After his training, Ho was sent on missions as a B-25 Mitchell bomber pilot and performed over 18 missions in occupied China during World War II and returned to Ipoh when he was done. After the war, Ho was stationed in Hankou, Wuhan as an instructor. He later went to Shanghai and became a commercial pilot for Central Air Transport Corporation.

After the fall of Shanghai, he and Augusta left and went to Singapore in 1951, where he joined Malayan Airlines and later became a pilot for Singapore Airlines after Malayan Airlines split. He worked at Singapore Airlines for 30 years and retired in 1980 as a chief pilot of Singapore Airlines' Boeing 737 fleet.

== Personal life ==
Ho had been living in Singapore since 1953 till his death in 2024. Ho met Portuguese Augusta Rodrigues during his stint in Shanghai and they got married on 5 May 1949.

Their son was born in Guangzhou and daughter in Hong Kong.

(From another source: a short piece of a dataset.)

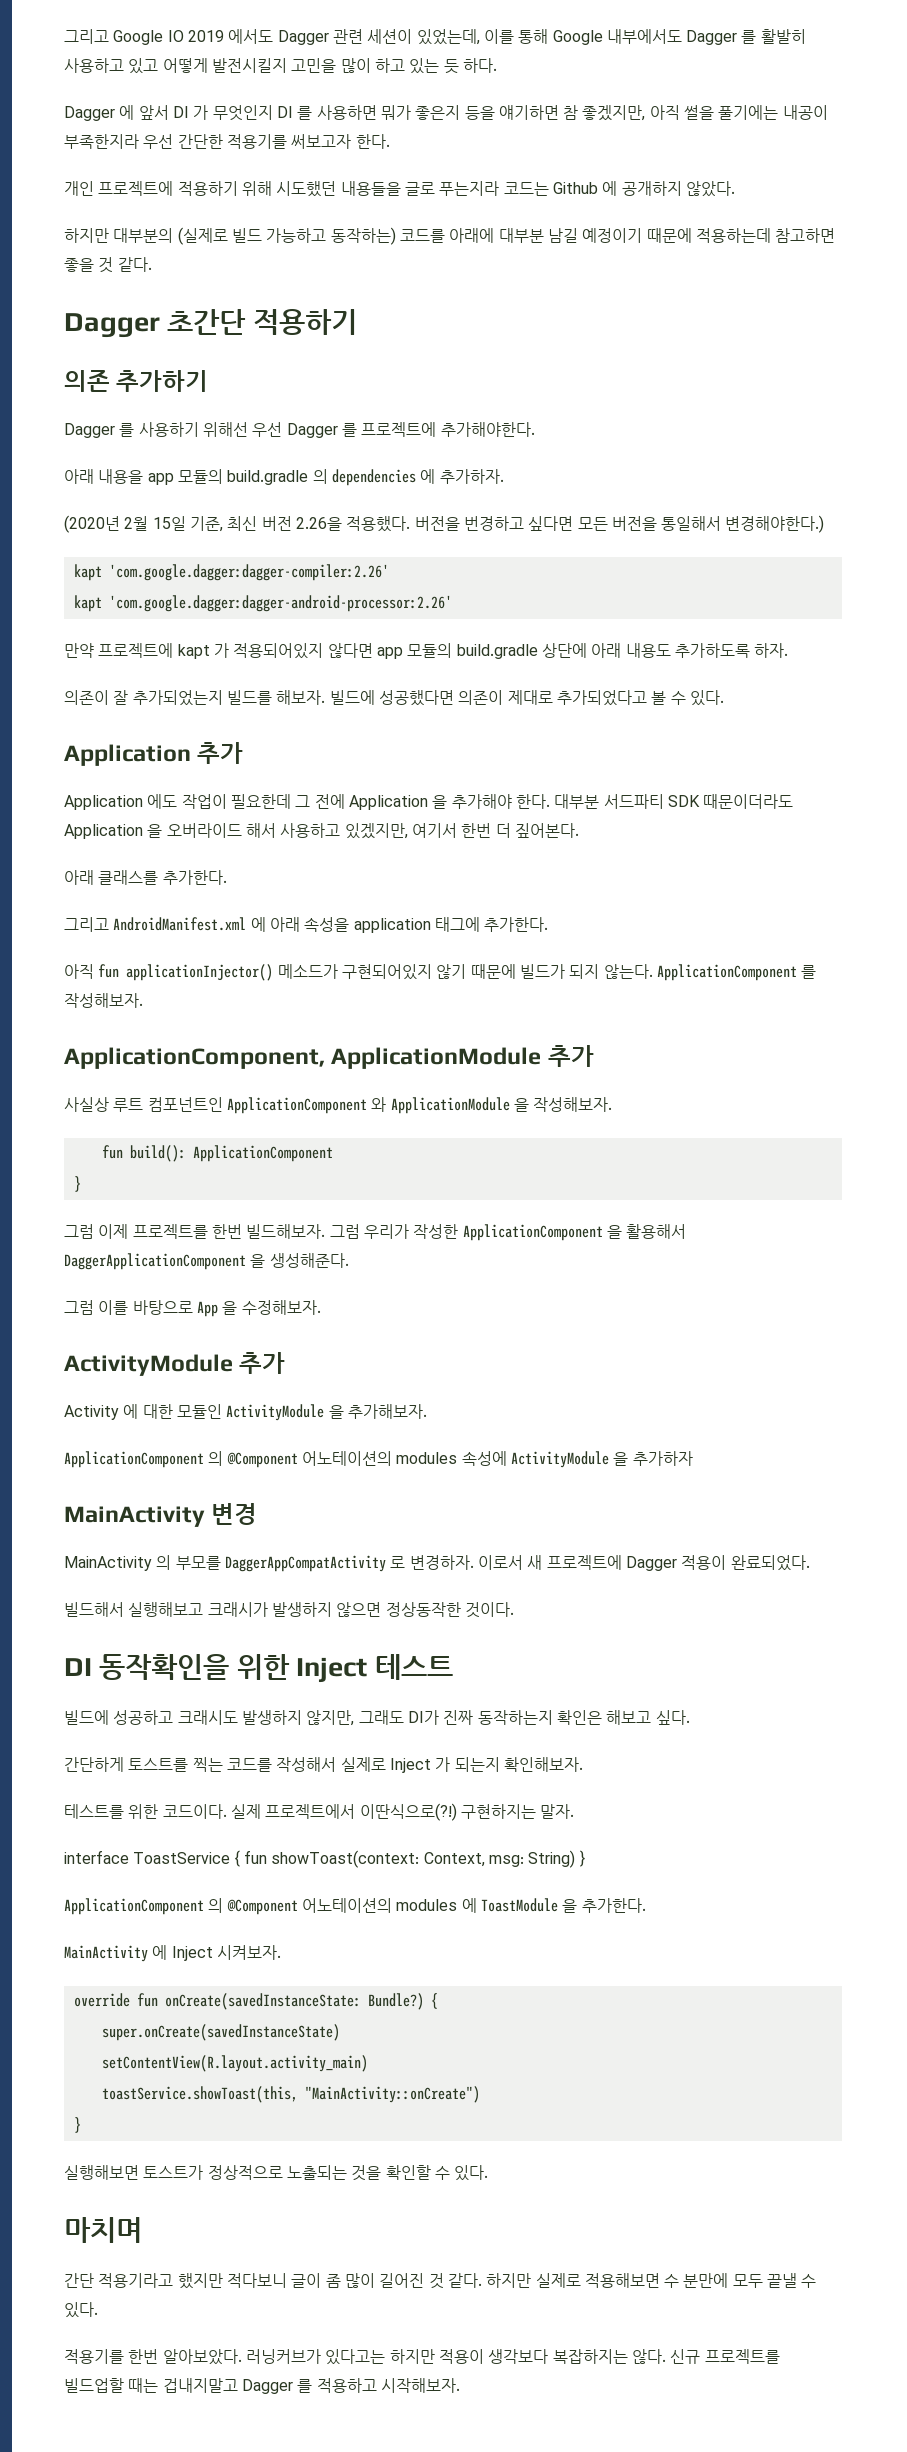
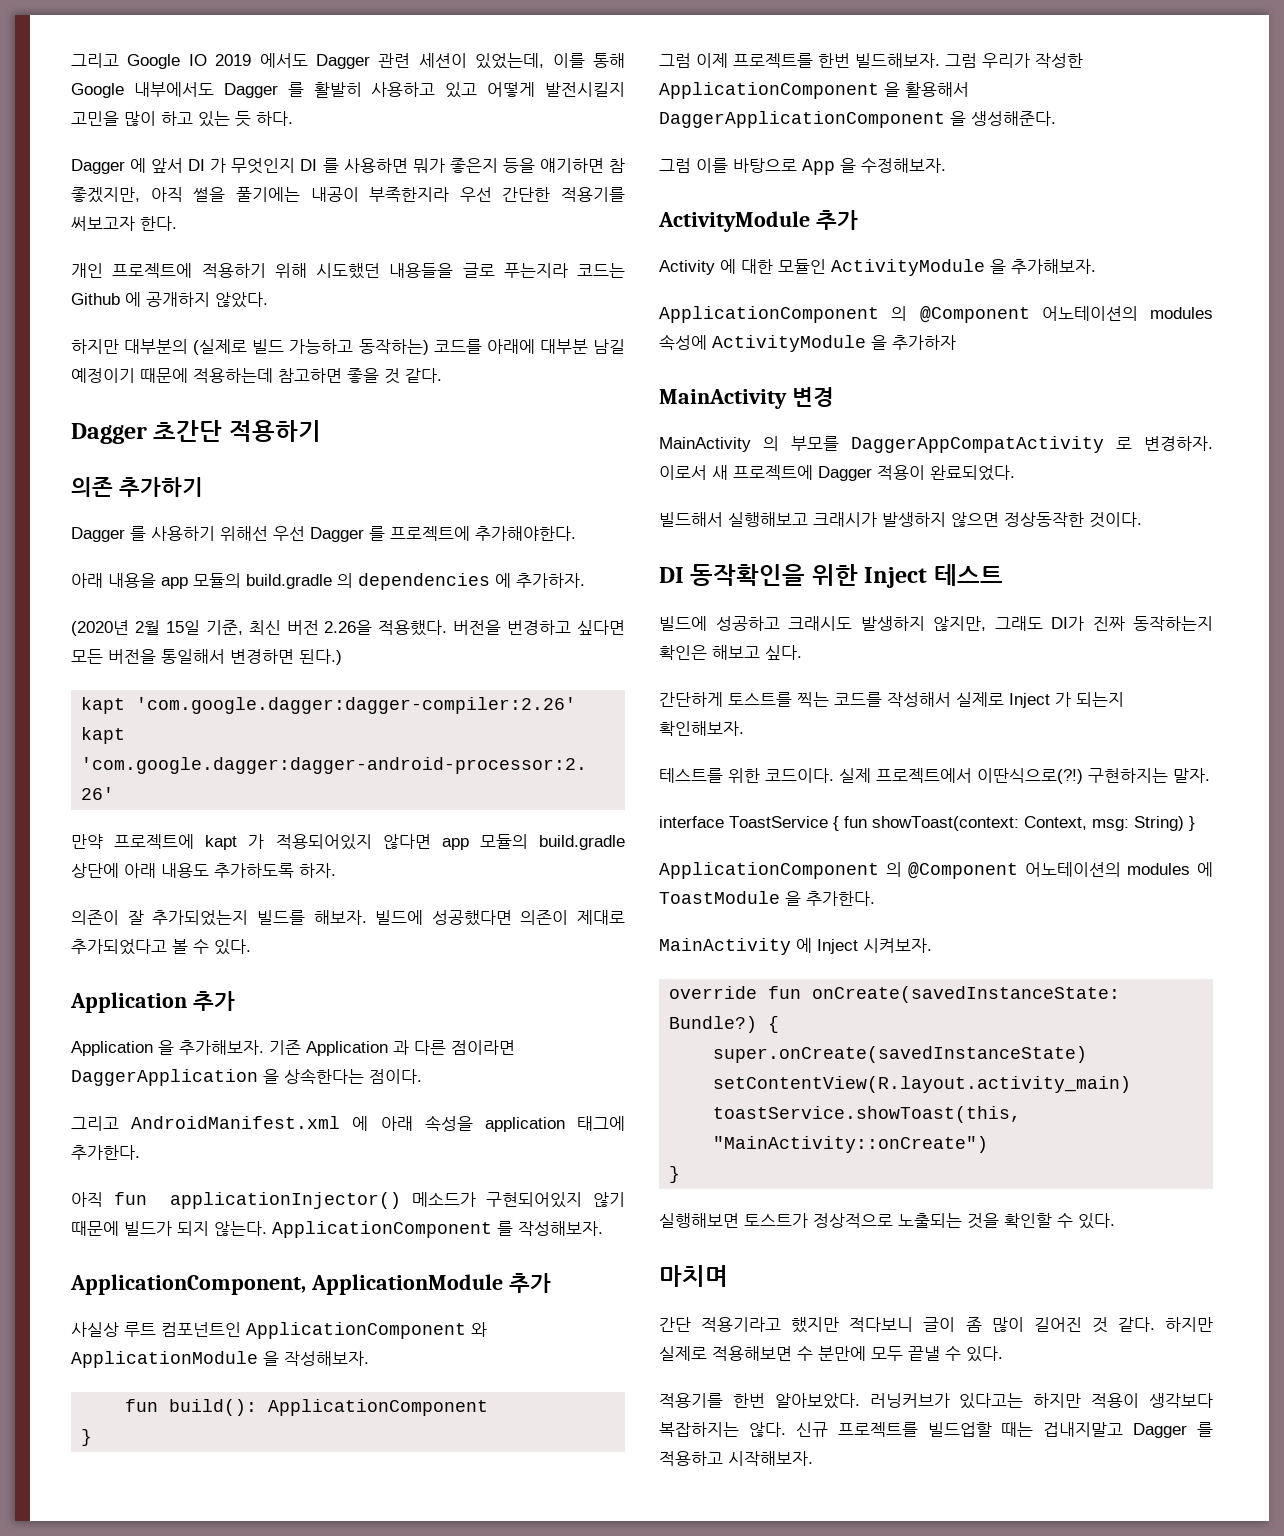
[725,515,825,533] 변경해야한다.) -> [230,649,342,665] 변경하면 된다.)
[147,794,794,810] [64,823,579,839] [64,870,227,885] 에도 작업이 필요한데 그 전에 Application 을 추가해야 한다. 대부분 서드파티 SDK 때문이더라도 Application 을 오버라이드 해서 사용하고 있겠지만, 여기서 한번 더 짚어본다. // 아래 클래스를 추가한다. -> [158,1040,515,1056] [71,1068,422,1086] 을 추가해보자. 기존 Application 과 다른 점이라면 DaggerApplication 을 상속한다는 점이다.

They later all got Singaporean citizenship. His wife died in 1977 of lung cancer.

In 2019, he released a book titled Memoirs of a Flying Tiger: The Story of a WWII Veteran and SIA Pioneer Pilot from the advice of George Yeo. In 2023, a short film called Flying Tigers based on his life was released and he was portrayed by Richie Koh.

Ho died on 6 January 2024 at the age of 103.

== In media ==

Captain Ho's wartime endeavours were featured in Channel News Asia's 2020 documentary Forgotten Heroes .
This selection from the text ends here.